Supression of endothelial adhesion molecule up-regulation with cyclopentenone prostaglandins is dissociated from IkappaB kinase inhibition and cell death induction

Zernecke A, Erl W, Fraemohs L, Lietz M and Weber C
Source: FASEB J
Publication Date: (2003)
Issue: 17(9): 1099-1101
During inflammation processes, like after TNF-alpha stimulation, various adhesive interactions between endothelial cells and the blood constituents are changed in order to recruit circulating leukocytes to the site of inflammation. The adhesive properties is mediated by cell surface proteins termed ?cell adhesion molecules? (CAM). The TNF-alpha-induced increased of CAM expression is regulated by NF-kappaB. In this regard cPG (cyclopentone prostaglandins) inhibit IkappaB-alpha kinase (IKK) which in turn inhibits apoptosis through NF-kappaB. To further elucidate this mechanisms the authors nucleofected HUVEC with an IKK mutant resistant to cPG. Cells were then treated with PGA1 (a cPG) and stimulated with TNF-alpha. CAM expression was analyzed by flow cytometry. The results indicate that IKK inhibition is not required for the suppression of endothelial CAM induction.

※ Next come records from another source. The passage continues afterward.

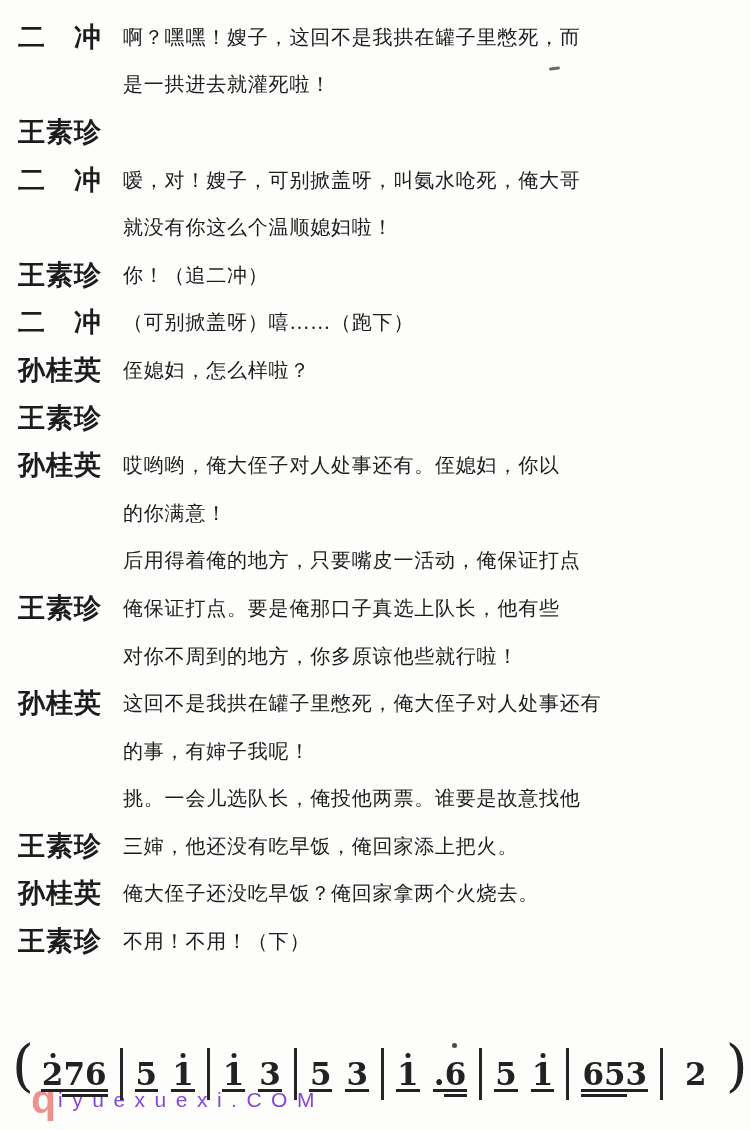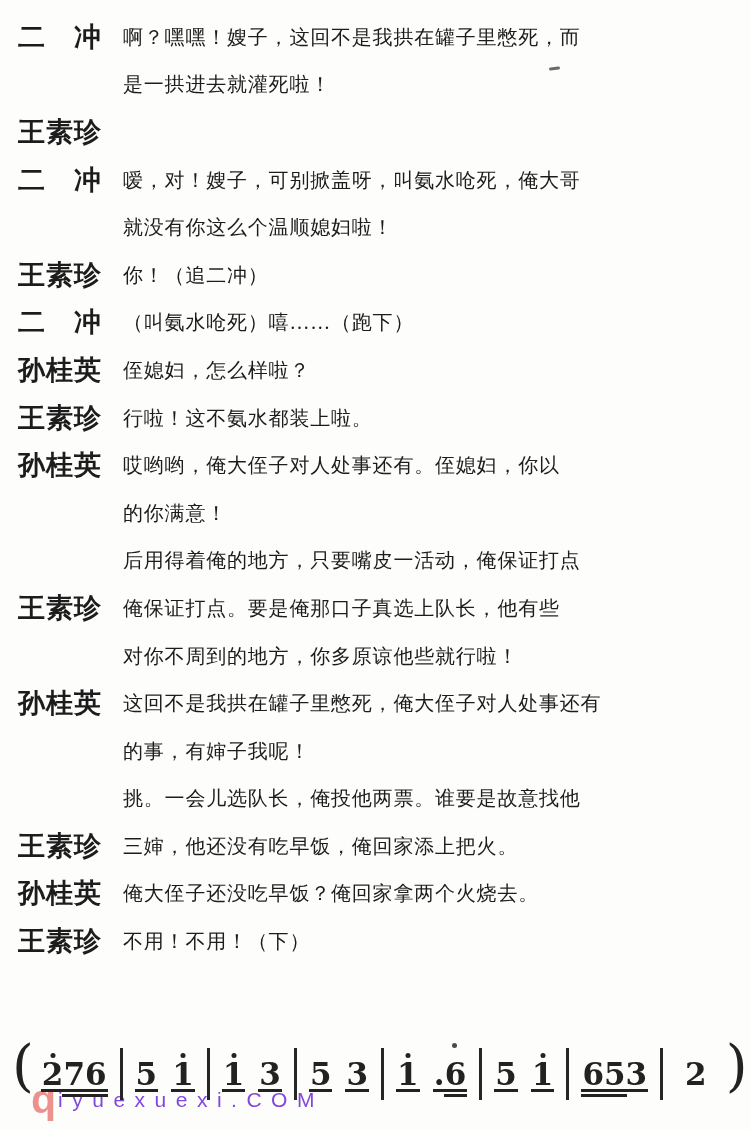"（叫氨水呛死）嘻……（跑下）" span.text { text: 叫氨水呛死 -> 可别掀盖呀 }
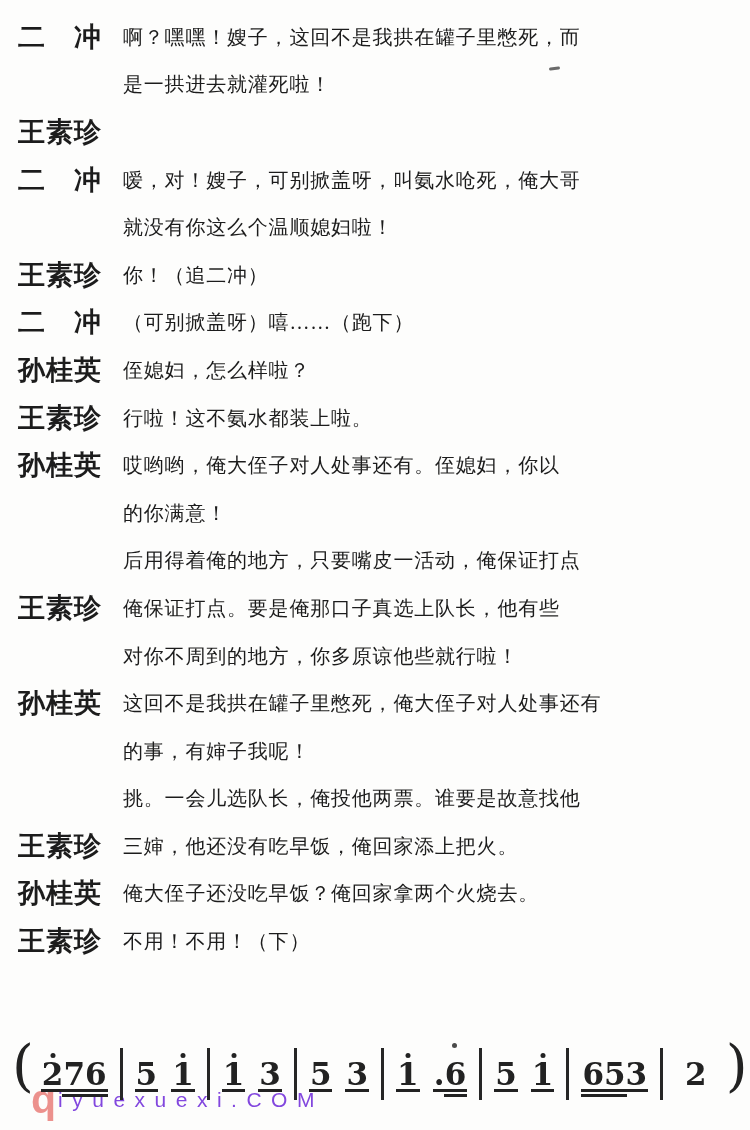"行啦！这不氨水都装上啦。" span.text { html: <span>行啦！这不氨水都装上啦。</span> -> none }
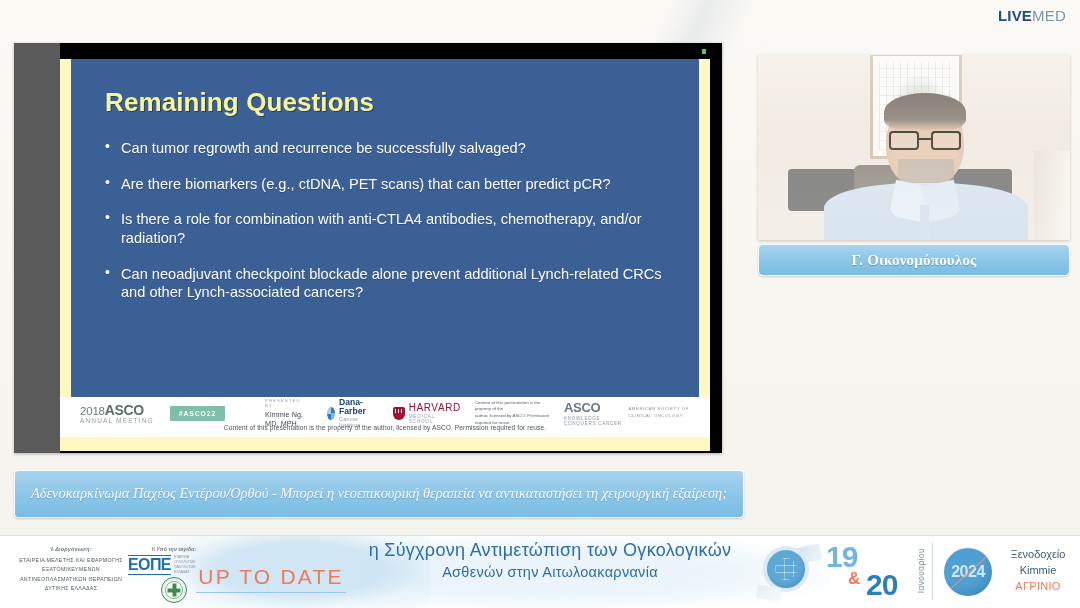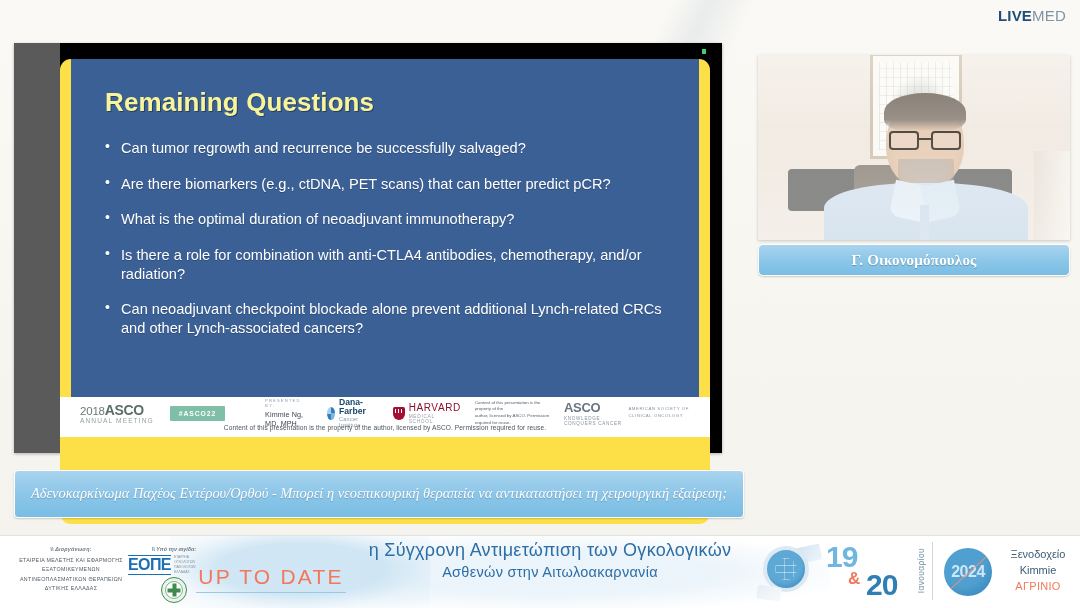"Remaining Questions" .slide-white { background: #fde047 -> #fef9c3; border-radius: 11px -> none; height: 465px -> 392px }
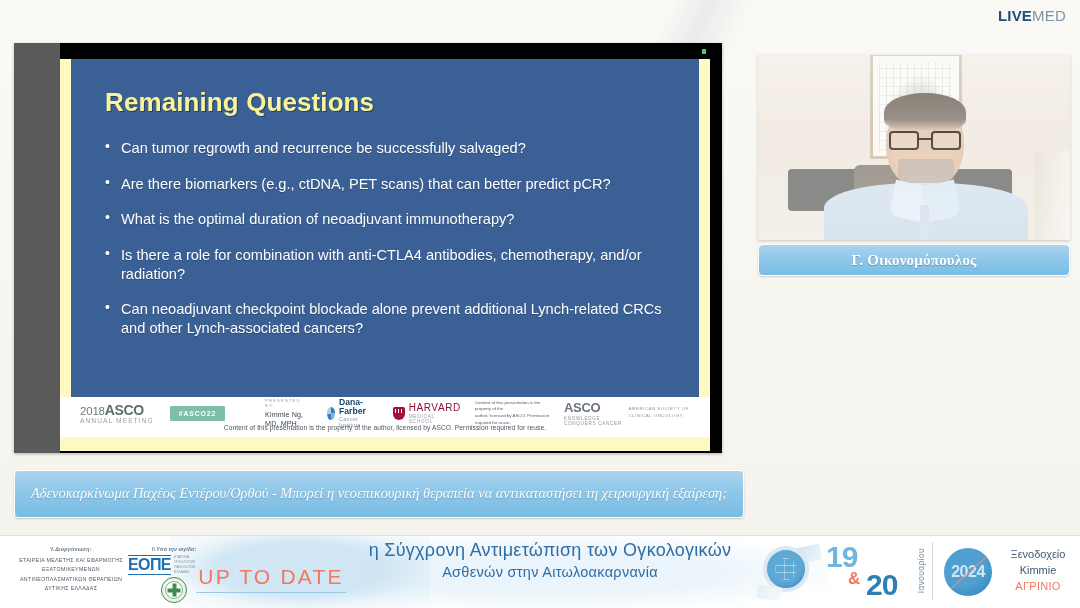"What is the optimal duration" div.bullet { html: <div>What is the optimal duration of neoadjuvant immunotherapy?</div> -> none }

The cyclopentenone prostaglandins (cPG) 15-deoxy-Delta12,14-prostaglandin J2 (dPGJ2) and PGA1 can inhibit multiple steps in nuclear factor (NF)-kappaB signaling and can induce cell death. Here we characterized the effects of dPGJ2 and PGA1 on the inflammatory induction of endothelial cell adhesion molecules (CAM). Pretreatment of endothelial cells with dPGJ2 or PGA1 at low concentrations dose dependently inhibited the up-regulation of CAM expression and monocyte arrest by tumor necrosis factor (TNF)-alpha but not expression of inhibitor of apoptosis proteins. Only at high concentrations, cPG enhanced TNF-alpha-induced cell death and inhibited TNF-alpha-induced IkappaB-alpha kinase (IKK) activation, IkappaB-alpha degradation, and NF-kappaB/p65 translocation, while promoting AP-1/c-jun phosphorylation. Expression of an IKK-beta mutant (C179A) resistant to interaction with cPG impaired cell death induction but not inhibition of CAM up-regulation by cPG. Gel shift and reporter gene analysis revealed that cPG at low concentrations directly impaired DNA binding of NF-kappaB and NF-kappaB-dependent transactivation. The synthetic analogs dPGA1 or dPGA2 were ineffective, indicating structural specificity of cPG. Thus, the suppression of endothelial CAM up-regulation with cPG is dissociated from cell death sensitization and IKK inhibition above threshold concentrations and related to interference with NF-kappaB binding. Our findings define distinct mechanisms for anti-inflammatory and proapoptotic effects of cPG in endothelial cells.